━━ ENTRIES SHOWN ━━

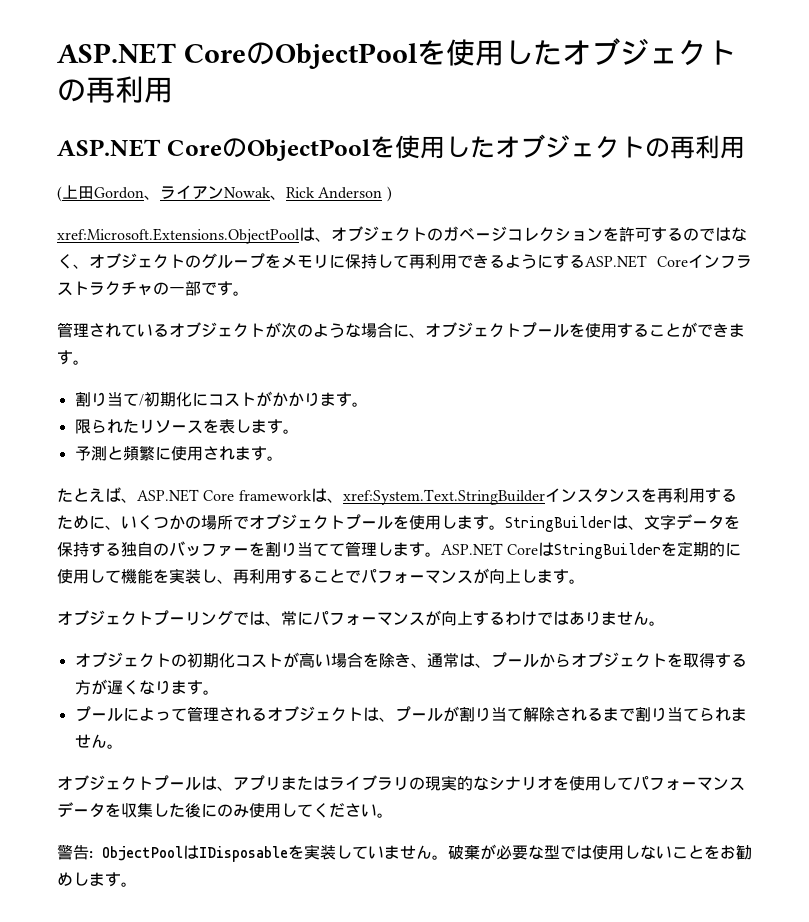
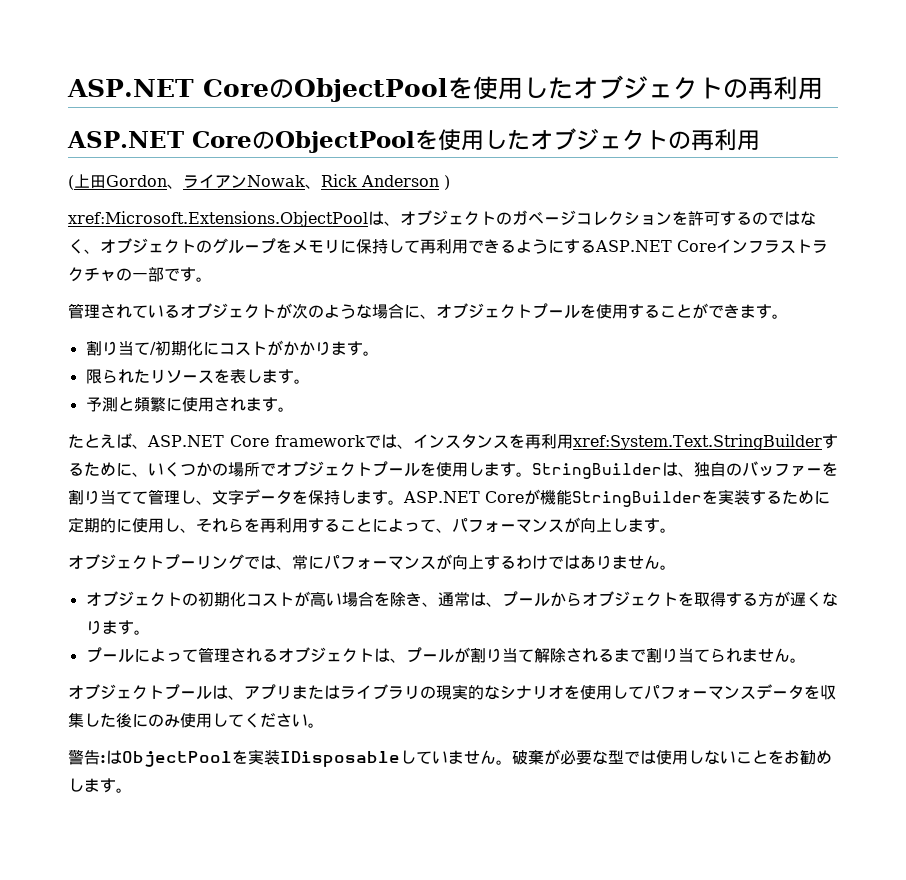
[310,488,545,505] は、xref:System.Text.StringBuilder -> [365,434,414,449] では、
(705, 495) none -> [573,434,823,450] xref:System.Text.StringBuilder
[644,514,740,530] [57,542,121,557] 文字データを保持する -> (694, 474) none
[393,541,742,559] [57,568,233,584] ます。ASP.NET CoreはStringBuilderを定期的に使用して機能を実装し、 -> [196,489,830,507] [68,517,260,533] 、文字データを保持します。ASP.NET Coreが機能StringBuilderを実装するために定期的に使用し、それらを
[345,570,361,583] で -> [372,518,452,533] によって、
[102,844,337,862] ObjectPoolはIDisposableを実装 -> [106,749,400,767] はObjectPoolを実装IDisposable

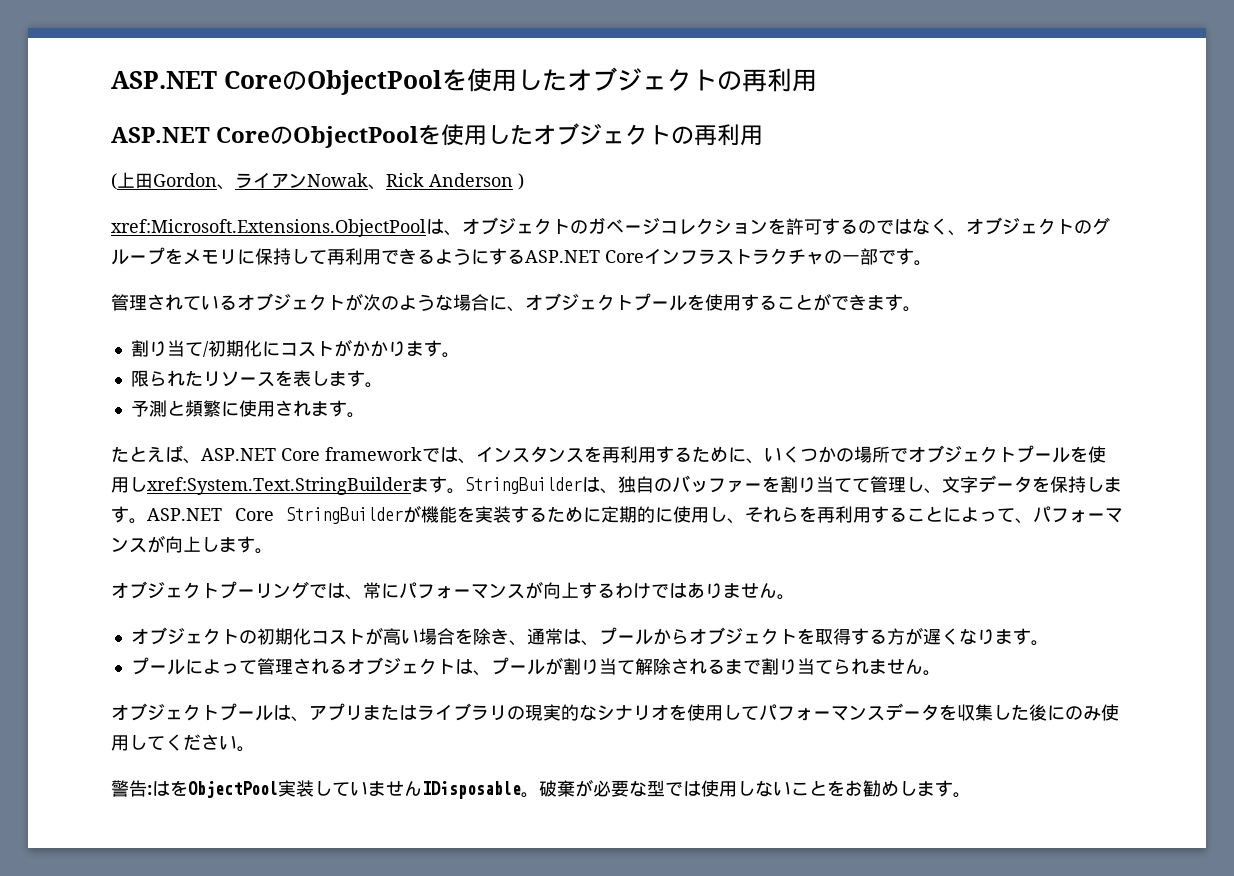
[573,434,823,450] xref:System.Text.StringBuilder -> (656, 455) none
(484, 469) none -> [147,477,412,495] xref:System.Text.StringBuilder
[523,489,702,507] が機能StringBuilder -> [286,505,457,524] StringBuilderが機能
[122,749,400,767] ObjectPoolを実装IDisposable -> [170,780,314,798] をObjectPool実装
(496, 757) none -> [422,781,521,799] IDisposable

━━━

→ WHAT YOU HAVE TO DO: Return every line from the entries above that includes the word "xref".

→ ANSWER TO THIS PROBLEM:
[310,488,545,505] は、xref:System.Text.StringBuilder -> [365,434,414,449] では、
(705, 495) none -> [573,434,823,450] xref:System.Text.StringBuilder
[573,434,823,450] xref:System.Text.StringBuilder -> (656, 455) none
(484, 469) none -> [147,477,412,495] xref:System.Text.StringBuilder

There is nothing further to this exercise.